▶ _The problem_: Where a line holds the word "universal", copy that line from the data below.

▶ _Material provided_:
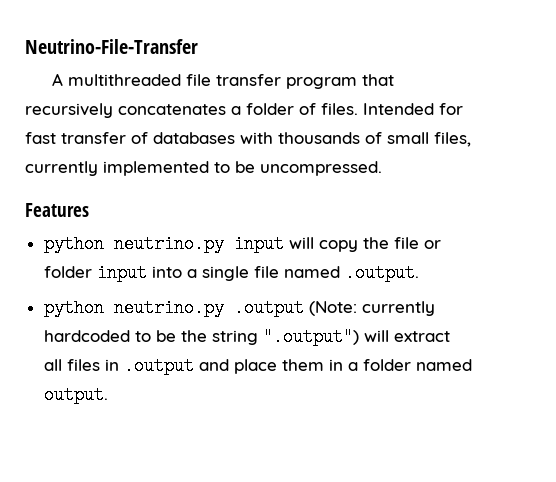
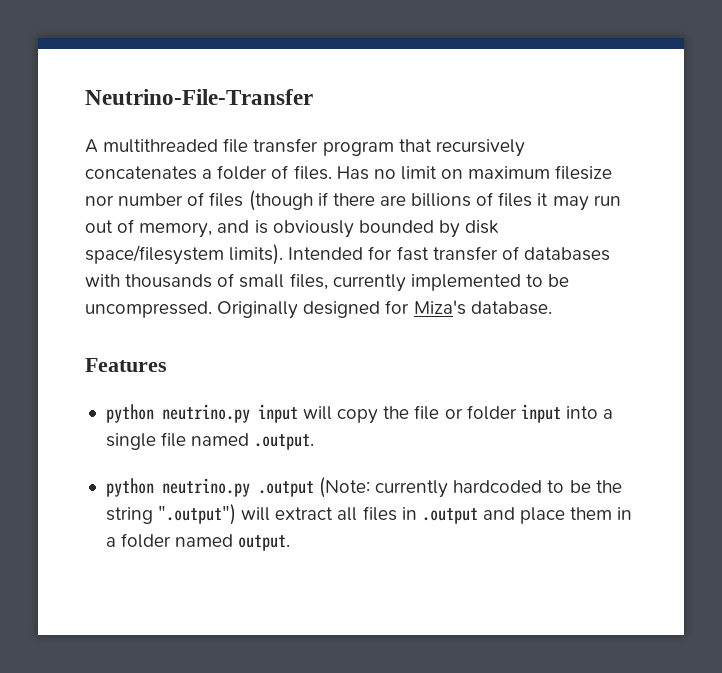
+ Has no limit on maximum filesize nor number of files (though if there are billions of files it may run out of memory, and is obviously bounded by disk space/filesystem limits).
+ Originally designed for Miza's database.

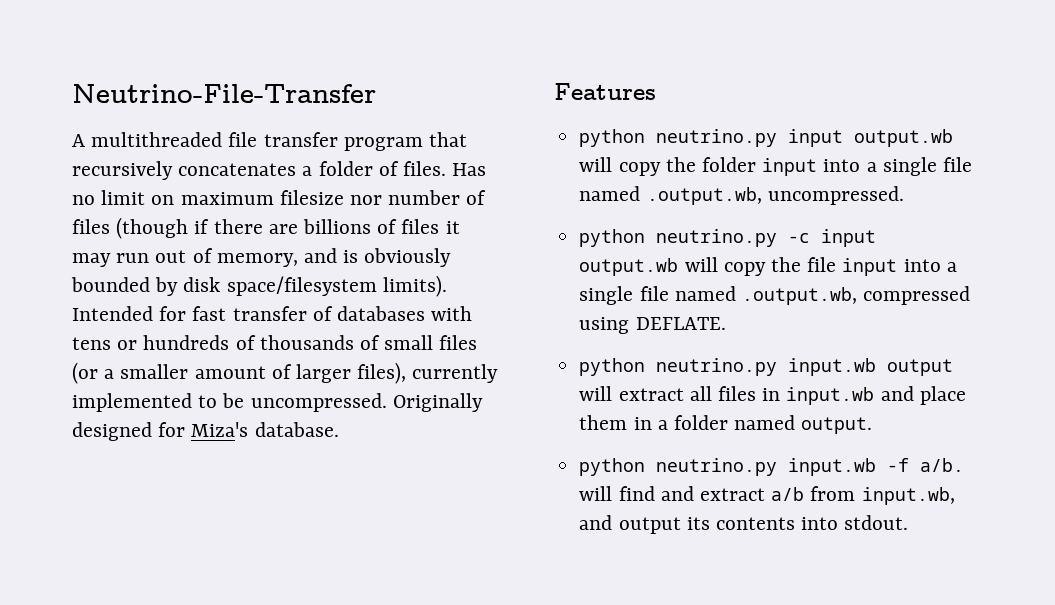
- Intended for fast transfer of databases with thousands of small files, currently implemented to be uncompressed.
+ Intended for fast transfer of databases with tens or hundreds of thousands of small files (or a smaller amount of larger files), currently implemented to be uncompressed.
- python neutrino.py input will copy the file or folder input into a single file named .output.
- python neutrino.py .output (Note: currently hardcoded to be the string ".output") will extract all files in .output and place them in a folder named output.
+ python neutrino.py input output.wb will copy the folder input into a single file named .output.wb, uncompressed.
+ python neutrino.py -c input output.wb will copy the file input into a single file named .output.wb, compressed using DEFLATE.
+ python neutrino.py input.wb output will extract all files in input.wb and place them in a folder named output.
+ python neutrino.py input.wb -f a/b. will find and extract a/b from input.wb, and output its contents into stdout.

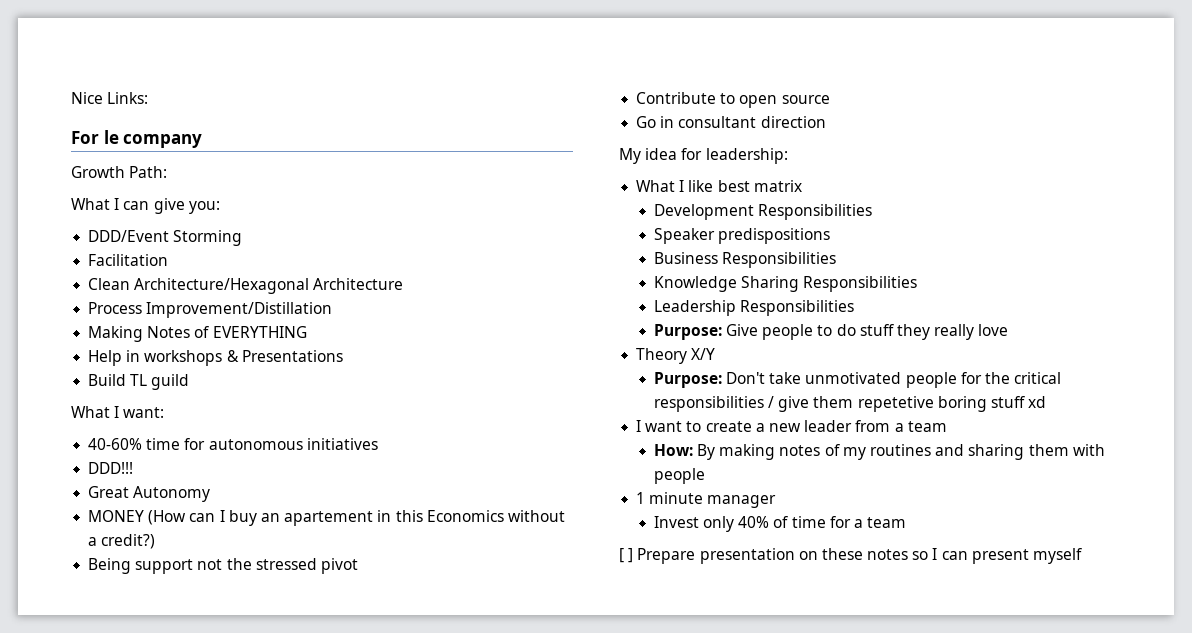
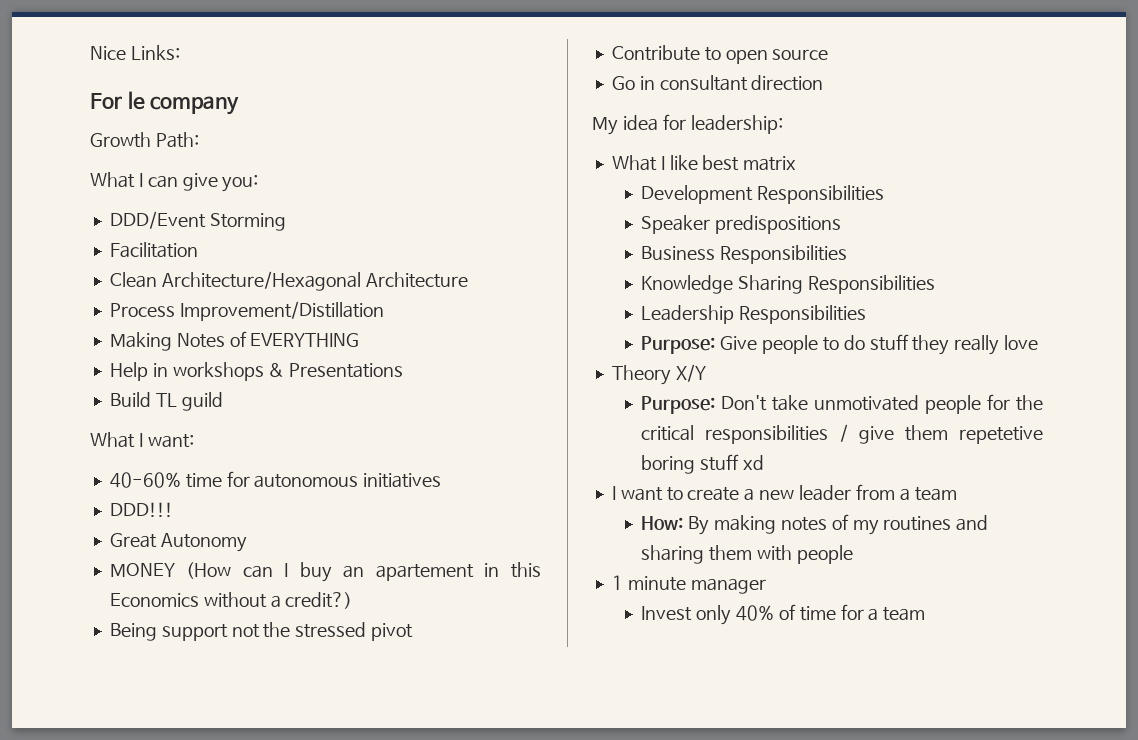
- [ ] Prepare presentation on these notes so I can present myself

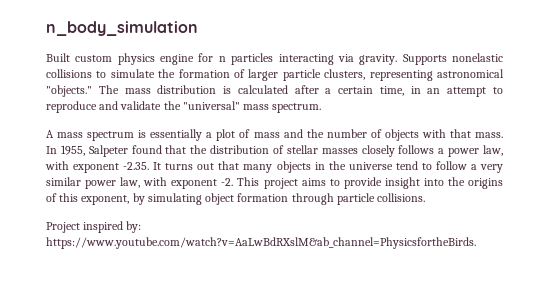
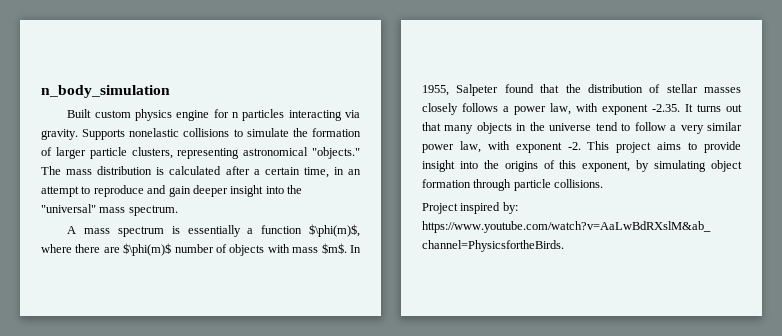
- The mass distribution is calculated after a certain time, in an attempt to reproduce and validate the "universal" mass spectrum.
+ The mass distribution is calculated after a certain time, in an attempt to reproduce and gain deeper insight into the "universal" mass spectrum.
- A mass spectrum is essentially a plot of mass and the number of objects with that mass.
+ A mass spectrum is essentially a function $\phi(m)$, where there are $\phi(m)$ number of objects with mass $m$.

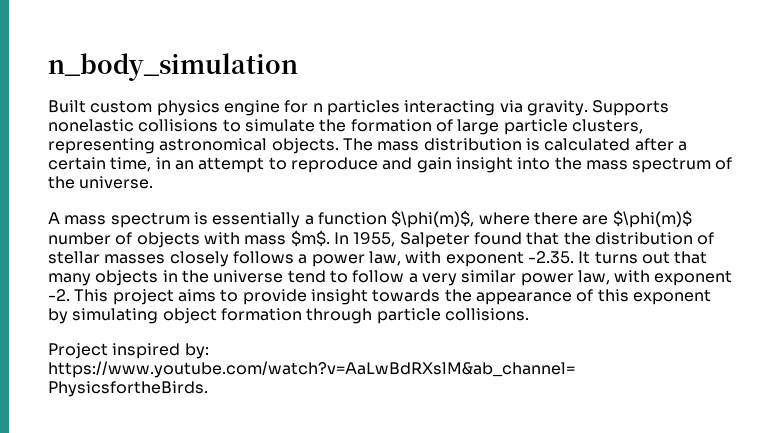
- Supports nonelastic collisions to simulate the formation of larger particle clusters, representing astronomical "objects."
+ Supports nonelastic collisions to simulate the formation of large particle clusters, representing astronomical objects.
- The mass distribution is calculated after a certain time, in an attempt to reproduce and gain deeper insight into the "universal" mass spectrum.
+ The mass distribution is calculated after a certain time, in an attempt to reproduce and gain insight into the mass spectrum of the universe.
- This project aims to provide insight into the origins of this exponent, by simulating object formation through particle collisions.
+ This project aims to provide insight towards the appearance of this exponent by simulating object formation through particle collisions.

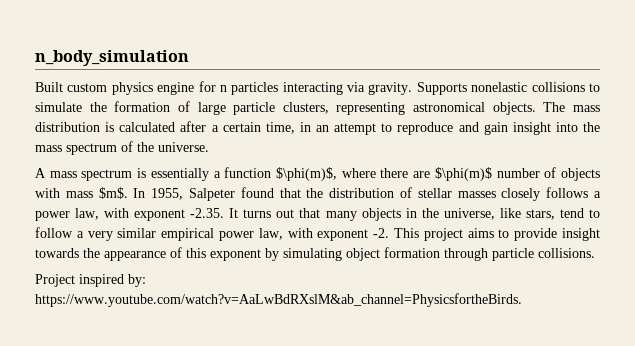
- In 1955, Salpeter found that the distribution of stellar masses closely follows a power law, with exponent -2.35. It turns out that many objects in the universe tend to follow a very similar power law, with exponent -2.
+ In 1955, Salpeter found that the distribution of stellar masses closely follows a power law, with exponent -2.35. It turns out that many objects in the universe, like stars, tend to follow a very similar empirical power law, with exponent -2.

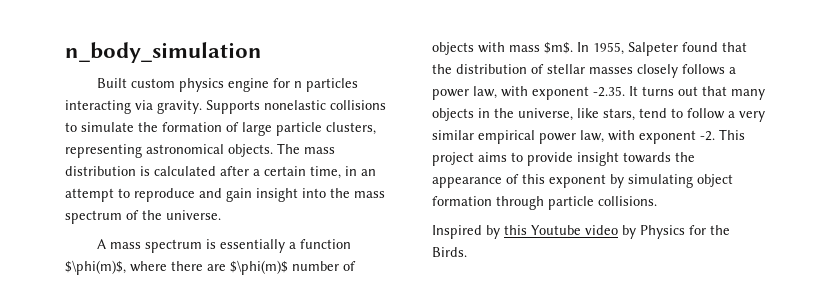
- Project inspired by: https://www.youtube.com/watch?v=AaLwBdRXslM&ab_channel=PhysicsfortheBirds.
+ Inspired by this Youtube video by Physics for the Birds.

▶ _Reply to the task_:
- The mass distribution is calculated after a certain time, in an attempt to reproduce and validate the "universal" mass spectrum.
+ The mass distribution is calculated after a certain time, in an attempt to reproduce and gain deeper insight into the "universal" mass spectrum.
- The mass distribution is calculated after a certain time, in an attempt to reproduce and gain deeper insight into the "universal" mass spectrum.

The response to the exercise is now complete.